What is required: Copy word for word the lines of the records below, beginning at the one with "тыква | price: 24 -> 23" and finishing at the one with "BDL088 | V/", ends included, but none of the pictures.

Data provided:
--------------------
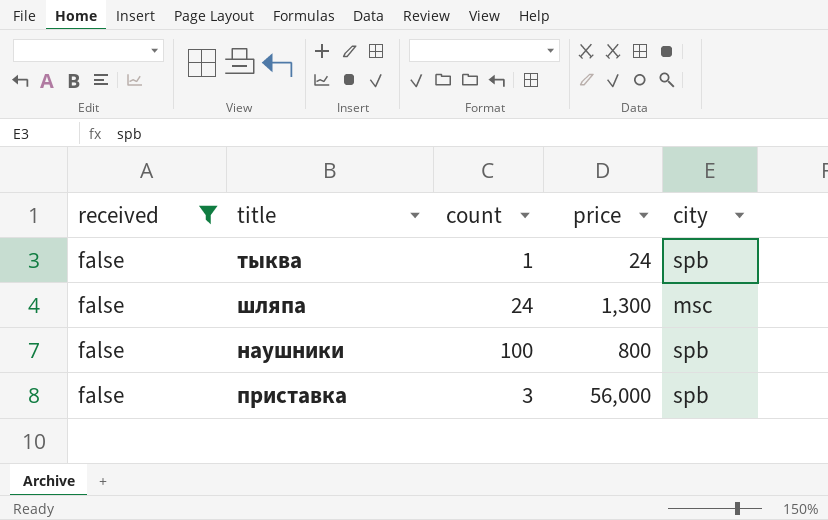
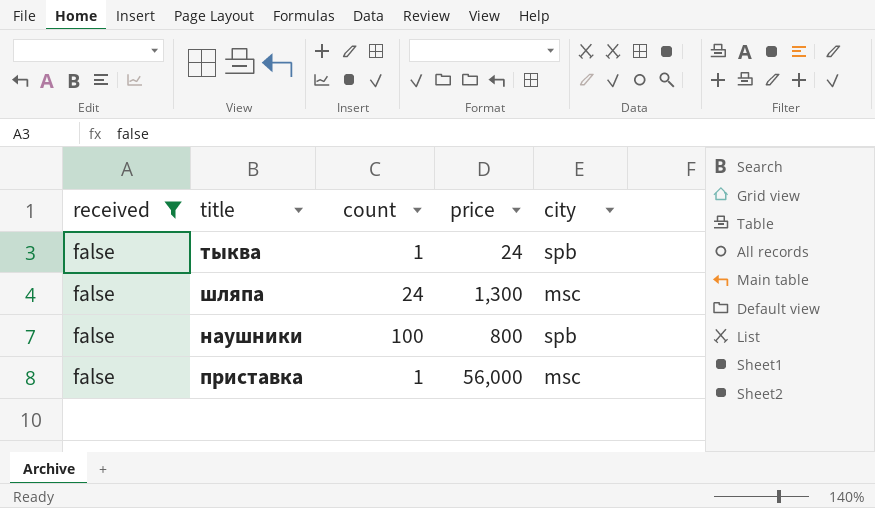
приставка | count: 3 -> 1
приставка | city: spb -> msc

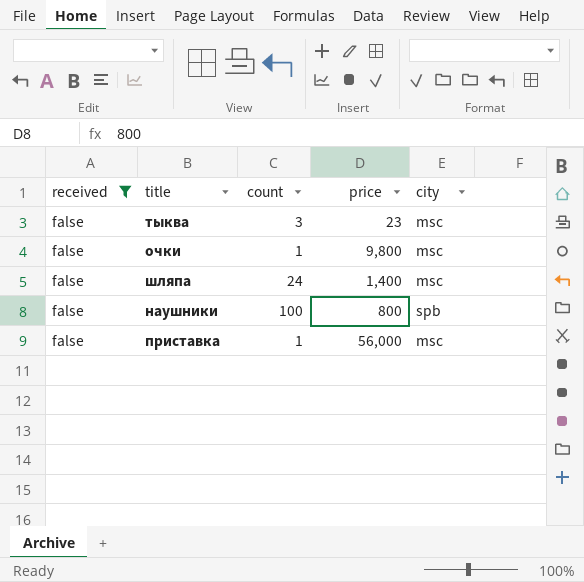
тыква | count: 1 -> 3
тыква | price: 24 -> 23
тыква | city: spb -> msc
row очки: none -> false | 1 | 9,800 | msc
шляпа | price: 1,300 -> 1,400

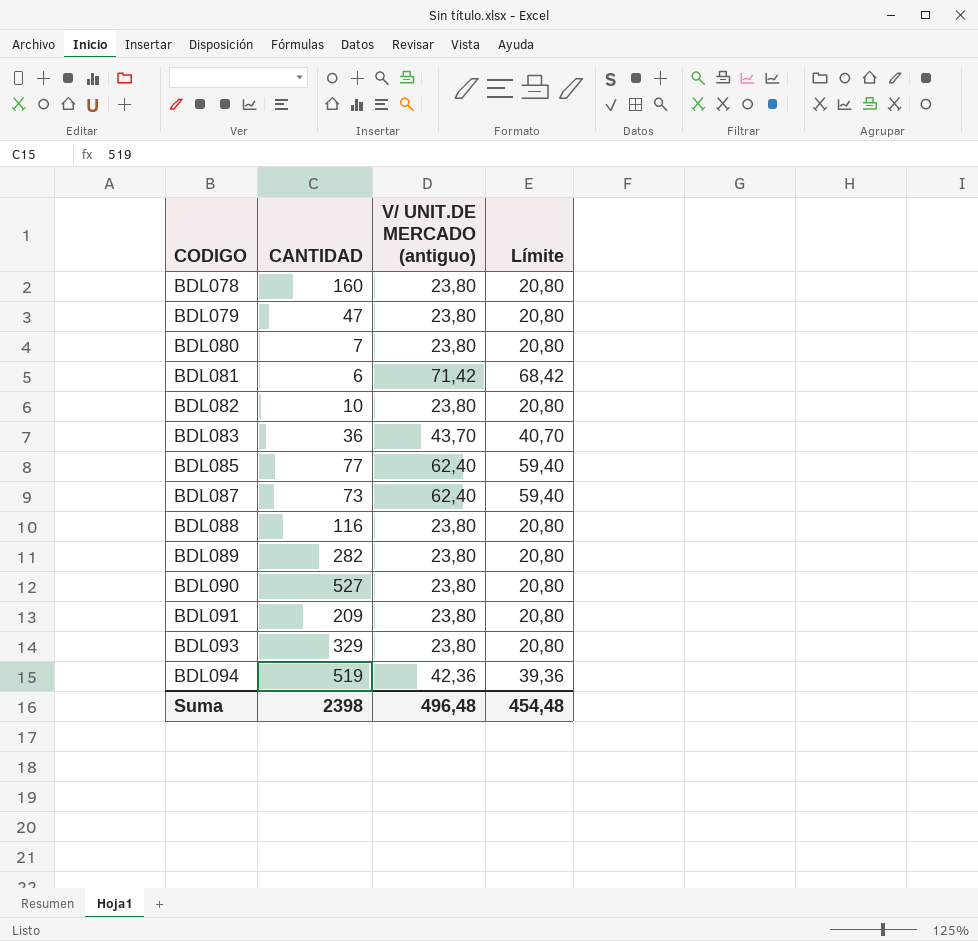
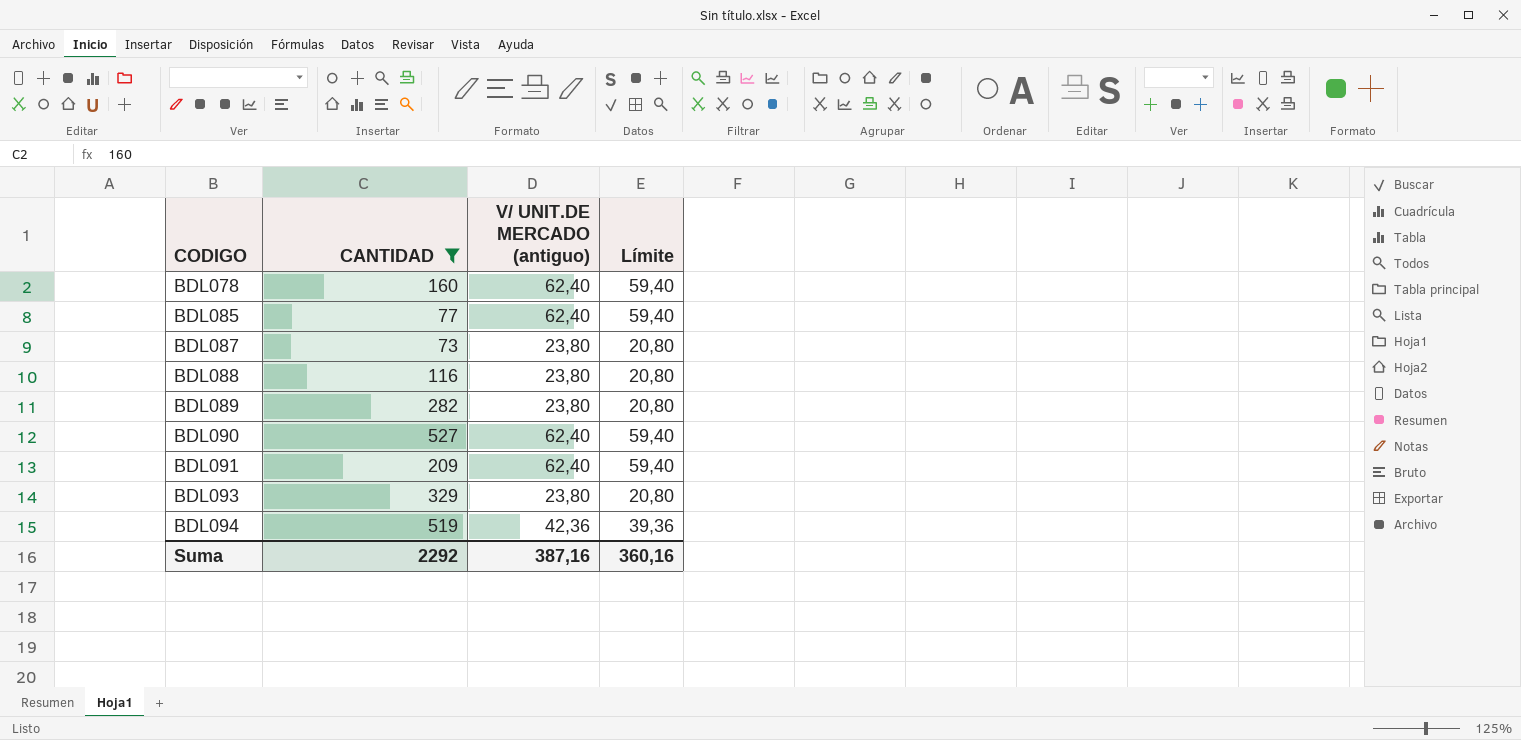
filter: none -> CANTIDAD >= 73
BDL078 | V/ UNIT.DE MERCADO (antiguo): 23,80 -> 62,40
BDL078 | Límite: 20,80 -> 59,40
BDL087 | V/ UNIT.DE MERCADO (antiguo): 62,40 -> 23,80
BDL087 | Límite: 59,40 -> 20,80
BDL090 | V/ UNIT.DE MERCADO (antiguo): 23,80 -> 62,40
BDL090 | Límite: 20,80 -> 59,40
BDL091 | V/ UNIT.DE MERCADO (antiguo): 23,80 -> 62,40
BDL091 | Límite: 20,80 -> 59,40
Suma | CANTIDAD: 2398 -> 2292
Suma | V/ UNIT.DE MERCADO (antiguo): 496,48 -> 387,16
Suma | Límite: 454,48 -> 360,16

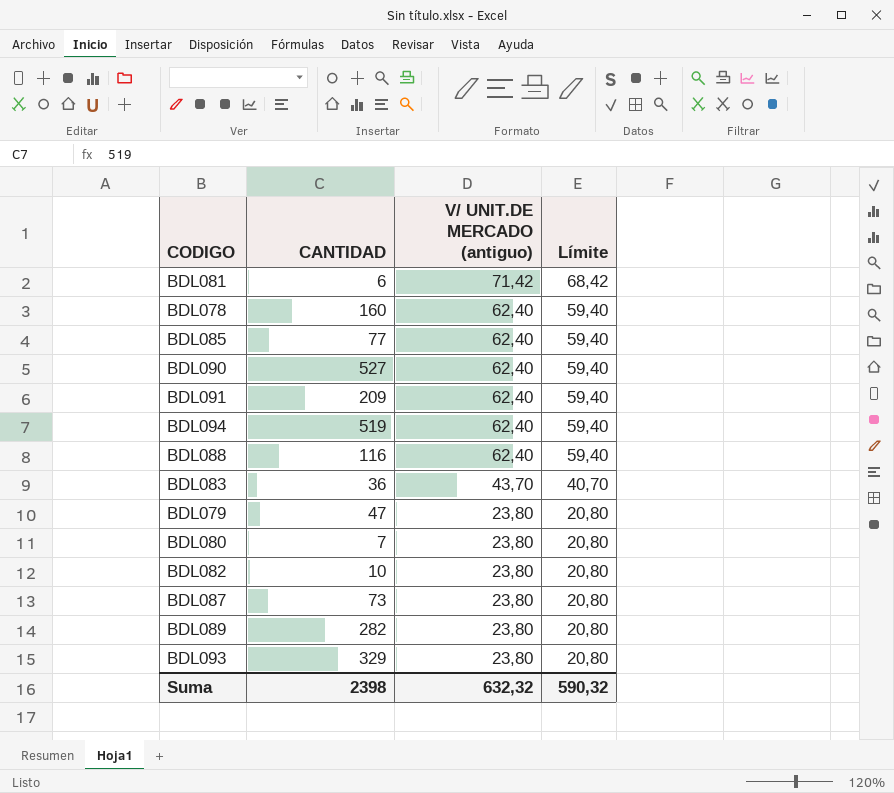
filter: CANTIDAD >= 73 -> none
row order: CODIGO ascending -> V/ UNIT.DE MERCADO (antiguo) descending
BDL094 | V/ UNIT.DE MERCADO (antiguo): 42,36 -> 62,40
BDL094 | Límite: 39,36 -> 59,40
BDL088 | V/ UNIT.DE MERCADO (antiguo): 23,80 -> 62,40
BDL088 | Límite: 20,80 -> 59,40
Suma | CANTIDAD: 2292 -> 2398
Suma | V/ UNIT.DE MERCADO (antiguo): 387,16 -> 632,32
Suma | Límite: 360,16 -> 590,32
--------------------
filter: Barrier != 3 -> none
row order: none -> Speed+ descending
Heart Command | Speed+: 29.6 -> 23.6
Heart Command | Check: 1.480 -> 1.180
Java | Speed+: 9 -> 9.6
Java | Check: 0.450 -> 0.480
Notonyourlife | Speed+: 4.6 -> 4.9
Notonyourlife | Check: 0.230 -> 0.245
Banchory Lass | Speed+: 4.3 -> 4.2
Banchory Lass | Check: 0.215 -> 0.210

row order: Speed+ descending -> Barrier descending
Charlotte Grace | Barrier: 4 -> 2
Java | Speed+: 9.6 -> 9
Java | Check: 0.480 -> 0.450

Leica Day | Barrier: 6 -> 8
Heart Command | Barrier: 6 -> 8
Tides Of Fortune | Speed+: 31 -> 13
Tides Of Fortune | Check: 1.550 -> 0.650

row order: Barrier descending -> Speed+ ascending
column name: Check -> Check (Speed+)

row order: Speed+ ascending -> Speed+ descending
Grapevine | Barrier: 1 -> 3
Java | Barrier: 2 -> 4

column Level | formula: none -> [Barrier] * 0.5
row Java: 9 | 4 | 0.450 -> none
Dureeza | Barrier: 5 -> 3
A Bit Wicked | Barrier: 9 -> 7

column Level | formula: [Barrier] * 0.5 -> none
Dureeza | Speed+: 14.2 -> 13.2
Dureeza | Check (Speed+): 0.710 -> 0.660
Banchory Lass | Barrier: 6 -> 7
--------------------
Result:
тыква | price: 24 -> 23
тыква | city: spb -> msc
row очки: none -> false | 1 | 9,800 | msc
шляпа | price: 1,300 -> 1,400

filter: none -> CANTIDAD >= 73
BDL078 | V/ UNIT.DE MERCADO (antiguo): 23,80 -> 62,40
BDL078 | Límite: 20,80 -> 59,40
BDL087 | V/ UNIT.DE MERCADO (antiguo): 62,40 -> 23,80
BDL087 | Límite: 59,40 -> 20,80
BDL090 | V/ UNIT.DE MERCADO (antiguo): 23,80 -> 62,40
BDL090 | Límite: 20,80 -> 59,40
BDL091 | V/ UNIT.DE MERCADO (antiguo): 23,80 -> 62,40
BDL091 | Límite: 20,80 -> 59,40
Suma | CANTIDAD: 2398 -> 2292
Suma | V/ UNIT.DE MERCADO (antiguo): 496,48 -> 387,16
Suma | Límite: 454,48 -> 360,16

filter: CANTIDAD >= 73 -> none
row order: CODIGO ascending -> V/ UNIT.DE MERCADO (antiguo) descending
BDL094 | V/ UNIT.DE MERCADO (antiguo): 42,36 -> 62,40
BDL094 | Límite: 39,36 -> 59,40
BDL088 | V/ UNIT.DE MERCADO (antiguo): 23,80 -> 62,40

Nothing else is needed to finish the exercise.